EEG CDAs

EEG CDAs
Client: Đại học Y Hà Nội

EEG Clinical Decision Assistant (EEG-CDAs) is a web-based application that embeds deep-learning EEG analysis into routine clinical workflows. It ingests data from heterogeneous devices and formats (e.g., EDF/BDF/ASCII), secures transport with TLS/SSL and JWT, performs automated preprocessing to clean and normalize signals, and applies AI to flag epileptiform and other abnormalities along the timeline while classifying rhythm bands. Results are presented in a multi-channel EEG viewer with AI overlays and are used to draft structured clinical reports (NLG) for clinician editing and sign-off. The system integrates with hospital platforms (HIS/PACS/EMR), including non-DICOM→DICOM conversion for full interoperability, and scales via clustered AI servers and centralized databases. In hospital pilots, the target is to reduce per-case reading time from ~40–45 minutes to ~4 minutes, increase inter-reader consistency, and standardize EEG reporting to support epilepsy diagnosis and longitudinal neuro-monitoring across Hanoi.

Product Details

EEG-CDAs is a clinical web application that embeds deep-learning models into the full EEG workflow. It goes beyond viewing by reshaping the process end to end: multi-device, multi-format acquisition; encrypted transport; automated cleaning and normalization; time-aligned AI analysis; intuitive overlays for rapid review; and hospital-template report drafting for clinician editing and signature. Final results synchronize to HIS/PACS/EMR, and non-DICOM recordings are fully converted to DICOM, yielding a consistent, retrievable, auditable data stream.

 

Integrated clinical workflow

The journey starts at the recording room, with acquisition on devices, workstations, or tablets. Data travel over HTTPS with TLS/SSL and JWT session control so only authorized sessions can write cases. On arrival, an automated preprocessing pipeline applies linear and non-linear filtering, mitigates motion and EMG artifacts, and normalizes by channel and patient, creating a stable input regime for robust model behavior across real-world variability.

 

 

Time-aligned AI analysis

On normalized signals, AI runs 2 complementary tracks. The detection branch scans the timeline for clinically meaningful abnormalities, with emphasis on epileptiform activity. The classification branch assigns alpha/beta/delta/theta bands and tags artifacts or atypical segments. Outputs are routed through a clinical logic layer that prioritizes strong intervals and suppresses weak suggestions, reducing visual fatigue and shortening review time.

 

EEG viewer and reading experience

Refined suggestions appear in a multi-channel viewer. Clinicians navigate the timeline, jump via markers or heatmaps, zoom and pan fluidly, and annotate directly on traces. A comparison mode places pre- and post-processing views side by side to ensure filtering has not removed diagnostically relevant content. With adequate hardware, interaction can be near real-time, which is valuable for rapid feedback scenarios.

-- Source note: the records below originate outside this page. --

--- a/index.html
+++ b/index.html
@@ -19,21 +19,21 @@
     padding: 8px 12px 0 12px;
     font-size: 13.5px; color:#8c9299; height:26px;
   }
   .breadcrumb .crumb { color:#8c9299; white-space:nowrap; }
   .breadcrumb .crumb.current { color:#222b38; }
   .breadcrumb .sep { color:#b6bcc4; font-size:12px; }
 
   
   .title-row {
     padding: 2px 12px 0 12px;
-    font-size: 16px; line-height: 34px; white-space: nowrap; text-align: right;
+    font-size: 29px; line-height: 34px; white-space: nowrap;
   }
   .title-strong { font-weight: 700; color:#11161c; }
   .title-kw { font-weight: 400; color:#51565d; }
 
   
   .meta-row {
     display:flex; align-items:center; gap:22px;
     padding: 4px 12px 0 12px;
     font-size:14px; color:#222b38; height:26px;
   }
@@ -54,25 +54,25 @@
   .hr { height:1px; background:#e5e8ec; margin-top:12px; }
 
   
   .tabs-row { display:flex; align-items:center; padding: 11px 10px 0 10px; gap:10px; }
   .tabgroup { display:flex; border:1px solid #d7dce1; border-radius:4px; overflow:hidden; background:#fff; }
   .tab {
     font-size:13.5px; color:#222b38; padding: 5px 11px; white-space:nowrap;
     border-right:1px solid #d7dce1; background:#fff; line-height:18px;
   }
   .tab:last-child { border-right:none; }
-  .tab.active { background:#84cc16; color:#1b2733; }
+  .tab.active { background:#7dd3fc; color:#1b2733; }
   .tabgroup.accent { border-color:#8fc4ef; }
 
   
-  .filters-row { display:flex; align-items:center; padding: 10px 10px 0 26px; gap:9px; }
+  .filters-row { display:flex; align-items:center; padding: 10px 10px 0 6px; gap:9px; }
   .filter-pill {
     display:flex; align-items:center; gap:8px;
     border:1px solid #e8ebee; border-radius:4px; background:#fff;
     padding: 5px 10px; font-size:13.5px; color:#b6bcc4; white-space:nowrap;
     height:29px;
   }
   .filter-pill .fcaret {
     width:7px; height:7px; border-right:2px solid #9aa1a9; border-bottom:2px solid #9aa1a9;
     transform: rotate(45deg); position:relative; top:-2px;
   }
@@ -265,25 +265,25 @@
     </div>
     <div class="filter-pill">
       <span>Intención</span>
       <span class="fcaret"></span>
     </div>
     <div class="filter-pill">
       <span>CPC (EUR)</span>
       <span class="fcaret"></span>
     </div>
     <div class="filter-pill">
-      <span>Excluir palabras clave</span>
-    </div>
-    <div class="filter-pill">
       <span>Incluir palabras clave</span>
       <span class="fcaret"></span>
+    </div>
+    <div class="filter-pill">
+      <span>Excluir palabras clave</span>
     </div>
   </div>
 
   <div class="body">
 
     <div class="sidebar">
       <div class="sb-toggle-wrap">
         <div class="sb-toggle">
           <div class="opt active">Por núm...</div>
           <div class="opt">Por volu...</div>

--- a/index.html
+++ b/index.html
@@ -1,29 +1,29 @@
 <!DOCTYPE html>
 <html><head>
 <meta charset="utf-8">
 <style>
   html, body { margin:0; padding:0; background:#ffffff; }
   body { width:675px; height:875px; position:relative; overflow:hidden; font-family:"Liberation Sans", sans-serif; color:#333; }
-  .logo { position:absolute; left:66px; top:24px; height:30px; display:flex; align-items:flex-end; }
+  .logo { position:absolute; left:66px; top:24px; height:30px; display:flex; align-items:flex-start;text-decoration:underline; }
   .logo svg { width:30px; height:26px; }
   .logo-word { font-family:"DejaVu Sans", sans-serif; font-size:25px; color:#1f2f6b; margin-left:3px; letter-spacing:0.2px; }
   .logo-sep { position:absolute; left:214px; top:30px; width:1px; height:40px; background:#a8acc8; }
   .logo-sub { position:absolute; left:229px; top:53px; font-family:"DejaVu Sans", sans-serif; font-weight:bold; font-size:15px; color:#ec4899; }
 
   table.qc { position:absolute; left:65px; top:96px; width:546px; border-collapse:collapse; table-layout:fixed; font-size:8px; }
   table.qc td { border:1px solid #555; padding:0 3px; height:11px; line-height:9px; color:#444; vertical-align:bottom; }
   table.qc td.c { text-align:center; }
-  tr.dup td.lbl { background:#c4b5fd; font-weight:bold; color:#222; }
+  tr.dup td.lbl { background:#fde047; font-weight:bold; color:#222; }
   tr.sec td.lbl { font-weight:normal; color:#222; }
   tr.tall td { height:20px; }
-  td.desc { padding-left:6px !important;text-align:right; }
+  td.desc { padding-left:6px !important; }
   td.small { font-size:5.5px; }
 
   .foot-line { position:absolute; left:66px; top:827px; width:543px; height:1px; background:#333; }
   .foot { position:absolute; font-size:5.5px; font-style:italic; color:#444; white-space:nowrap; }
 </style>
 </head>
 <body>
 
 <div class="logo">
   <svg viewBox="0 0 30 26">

Automated reporting and sign-off

When review is complete, the system drafts a report in the institution’s template with standardized narrative and pre-filled fields from AI results. Control remains with the signer: clinicians edit, conclude, and sign before release. The signed report and related artifacts synchronize to HIS/PACS/EMR with full versioning and access traces for governance and quality programs.

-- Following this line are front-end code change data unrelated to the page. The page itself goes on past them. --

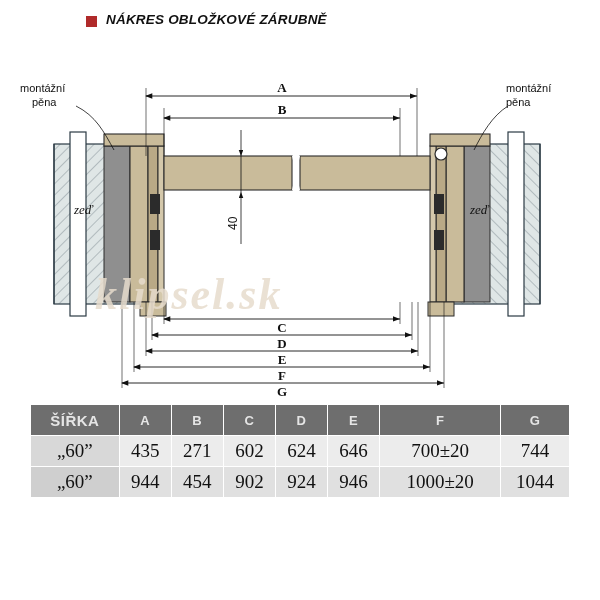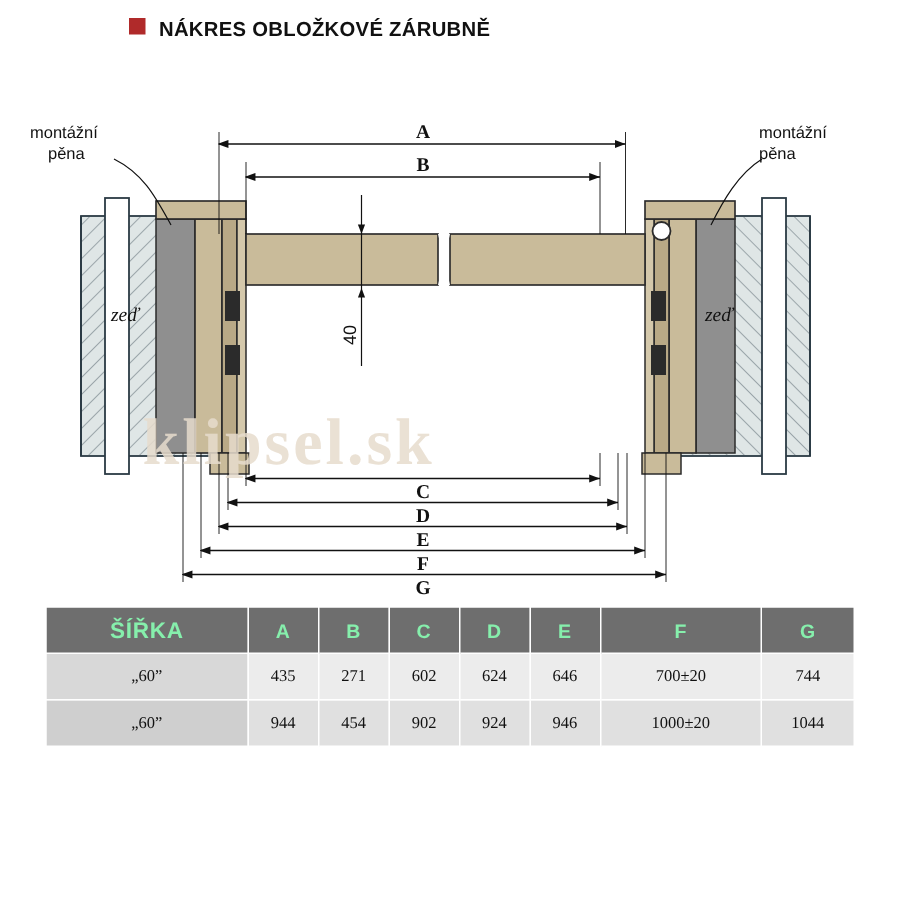--- a/index.html
+++ b/index.html
@@ -7,79 +7,80 @@
     width:600px;height:600px;
     background:#ffffff;
     font-family:"Liberation Sans", sans-serif;
     color:#1a1a1a;
     position:relative;
     overflow:hidden;
   }
   
   .title-row{
     position:absolute;left:86px;top:12px;
-    display:flex;align-items:flex-start;gap:9px;
+    display:flex;align-items:flex-end;gap:9px;font-style:italic;
   }
   .title-marker{
     width:11px;height:11px;background:#b02a2a;display:block;
   }
   .title-text{
     font-size:13.5px;font-weight:bold;letter-spacing:.2px;color:#111;
   }
 
   
   .drawing{
     position:absolute;left:0;top:34px;width:600px;height:366px;
   }
   .drawing svg{display:block;}
 
   .wm{
     position:absolute;left:95px;top:235px;
     font-size:44px;font-weight:bold;color:#e7dccd;
     letter-spacing:2px;opacity:.85;pointer-events:none;
     font-family:"Liberation Serif", serif;
+    font-style:italic;
   }
 
   
   .table-wrap{
     position:absolute;left:30px;top:404px;width:540px;
   }
   table{
     border-collapse:collapse;width:540px;
     font-size:12.5px;
   }
   th,td{
     border:1px solid #ffffff;
     text-align:center;
     padding:0;
     height:30px;
     font-family:"Liberation Serif", serif;
   }
   thead th{
-    background:#6e6e6e;color:#86efac;font-weight:bold;font-size:13px;
+    background:#6e6e6e;color:#e5e5e5;font-weight:bold;font-size:13px;
     font-family:"Liberation Sans", sans-serif;
     letter-spacing:.5px;
   }
   thead th.first{
     font-size:15px;
   }
   tbody tr td{
     background:#ececec;color:#111;
   }
   tbody tr:nth-child(even) td{
     background:#e0e0e0;
   }
   tbody td.first{
     background:#d8d8d8;font-weight:normal;
   }
   tbody tr:nth-child(even) td.first{
     background:#cfcfcf;
   }
   tbody td{
-    font-size:11px;
+    font-size:19px;
   }
 </style>
 </head>
 <body>
 
 <div class="title-row">
   <span class="title-marker"></span>
   <span class="title-text">NÁKRES OBLOŽKOVÉ ZÁRUBNĚ</span>
 </div>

System integration and DICOM interoperability

EEG-CDAs includes a non-DICOM→DICOM conversion pipeline for 100% of pilot cases, placing EEG alongside other modalities within PACS. Secure APIs push reports, metadata, and links to hospital servers and synchronize hospital databases for retrieval, statistics, and cross-department workflows. Standardization enables quality dashboards, KPI monitoring, and internal training.

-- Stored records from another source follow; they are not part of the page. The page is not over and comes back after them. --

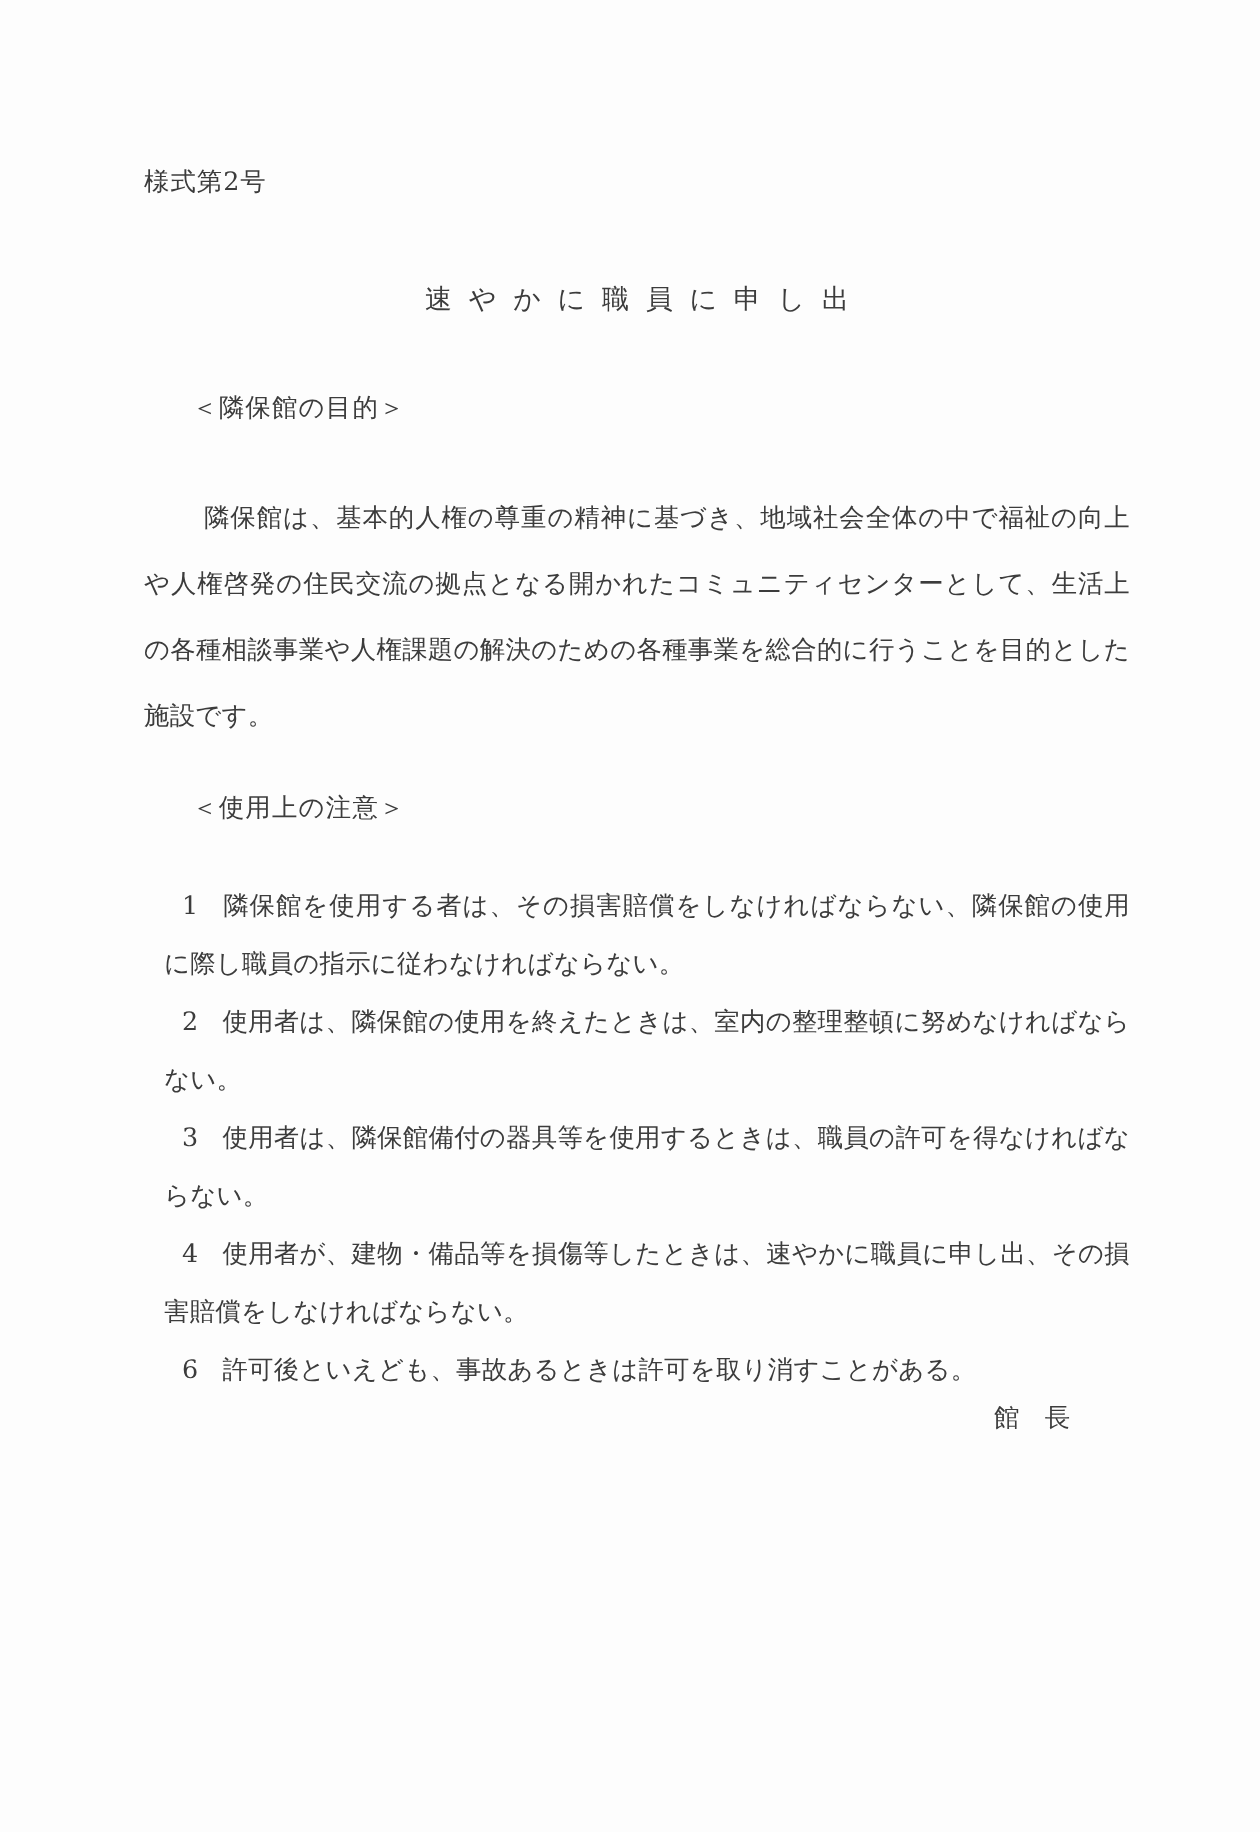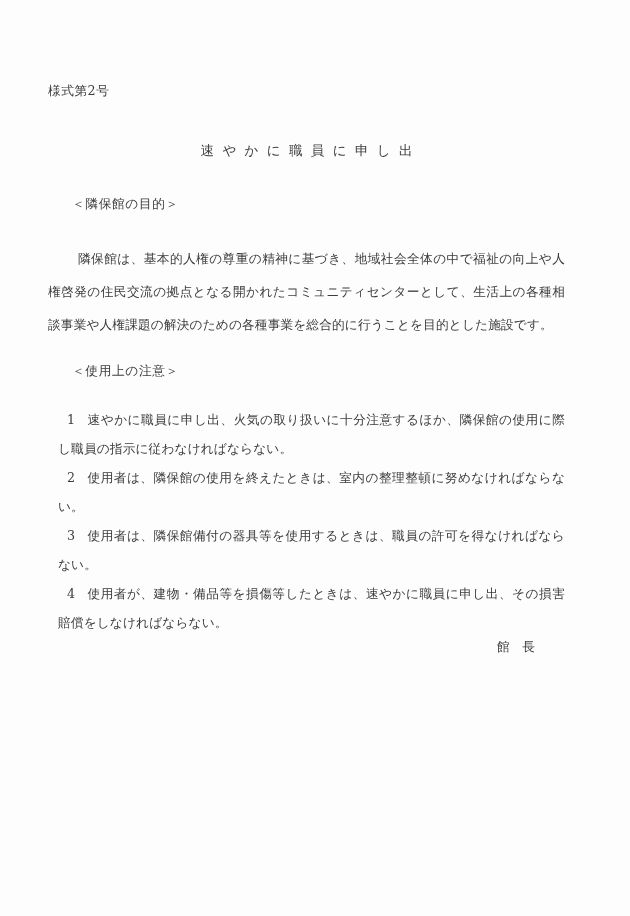--- a/index.html
+++ b/index.html
@@ -5,21 +5,21 @@
   html, body {
     margin: 0;
     padding: 0;
     background: #fcfcfc;
   }
   .page {
     position: relative;
     width: 630px;
     height: 916px;
     box-sizing: border-box;
-    padding: 82px 65px 0 48px;
+    padding: 82px 65px 0 72px;
     background: #fdfdfd;
     font-family: "DejaVu Serif", "Liberation Serif", serif;
     font-size: 12.7px;
     color: #3c3c3c;
     overflow: hidden;
   }
   .form-label,
   .side-label {
     line-height: 18px;
     letter-spacing: 0.04em;
@@ -82,34 +82,37 @@
 
   <div class="section-heading">＜隣保館の目的＞</div>
 
   <div class="purpose-body">隣保館は、基本的人権の尊重の精神に基づき、地域社会全体の中で福祉の向上や人権啓発の住民交流の拠点となる開かれたコミュニティセンターとして、生活上の各種相談事業や人権課題の解決のための各種事業を総合的に行うことを目的とした施設です。</div>
 
   <div class="section-heading notes-heading">＜使用上の注意＞</div>
 
   <div class="notes-list">
 
     <div class="note-item">
-      <span class="note-num">1</span><span>速やかに職員に申し出、火気の取り扱いに十分注意するほか、隣保館の使用に際し職員の指示に従わなければならない。</span>
+      <span class="note-num">1</span><span>隣保館を使用する者は、その損害賠償をしなければならない、隣保館の使用に際し職員の指示に従わなければならない。</span>
     </div>
 
     <div class="note-item">
       <span class="note-num">2</span><span>使用者は、隣保館の使用を終えたときは、室内の整理整頓に努めなければならない。</span>
     </div>
 
     <div class="note-item">
       <span class="note-num">3</span><span>使用者は、隣保館備付の器具等を使用するときは、職員の許可を得なければならない。</span>
     </div>
 
     <div class="note-item">
       <span class="note-num">4</span><span>使用者が、建物・備品等を損傷等したときは、速やかに職員に申し出、その損害賠償をしなければならない。</span>
     </div>
 
 
+    <div class="note-item">
+      <span class="note-num">6</span><span>許可後といえども、事故あるときは許可を取り消すことがある。</span>
+    </div>
 
   </div>
 
   <div class="signature">館　長</div>
 
 </div>
 
 </body></html>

Architecture, scale, and operations

The platform is built for horizontal scale. The AI cluster can add GPU nodes and increase inference workers as volume grows, while a load balancer maintains responsiveness and availability. A centralized EEG repository stores raw signals, normalized AI outputs, and de-identified metadata, supporting longitudinal follow-up and iterative calibration so accuracy is sustained as device mixes or artifact profiles evolve. All connections enforce authentication, role-based authorization, and audit logging.

Measurable outcomes and clinical value

Pilot KPIs include average per-case turnaround time, accuracy on core tasks (abnormality detection and rhythm classification), DICOM conversion success rate, system uptime, and user satisfaction. Targets are to cut reading time from ~40–45 minutes to ~4 minutes per case, reach 94–98% accuracy depending on task, and achieve 100% conversion and synchronization for pilot cases.

 

Representative scenarios

For first-time epilepsy assessments, AI overlays guide attention to candidate epileptiform intervals and the drafted narrative shortens the path to a polished report. At follow-ups, prior EEGs are recalled from the centralized repository to compare trajectories, while the drafting module resurfaces salient context to keep longitudinal narratives consistent. In multidisciplinary conferences, DICOM-converted data enable PACS-wide viewing with full access logs for compliance.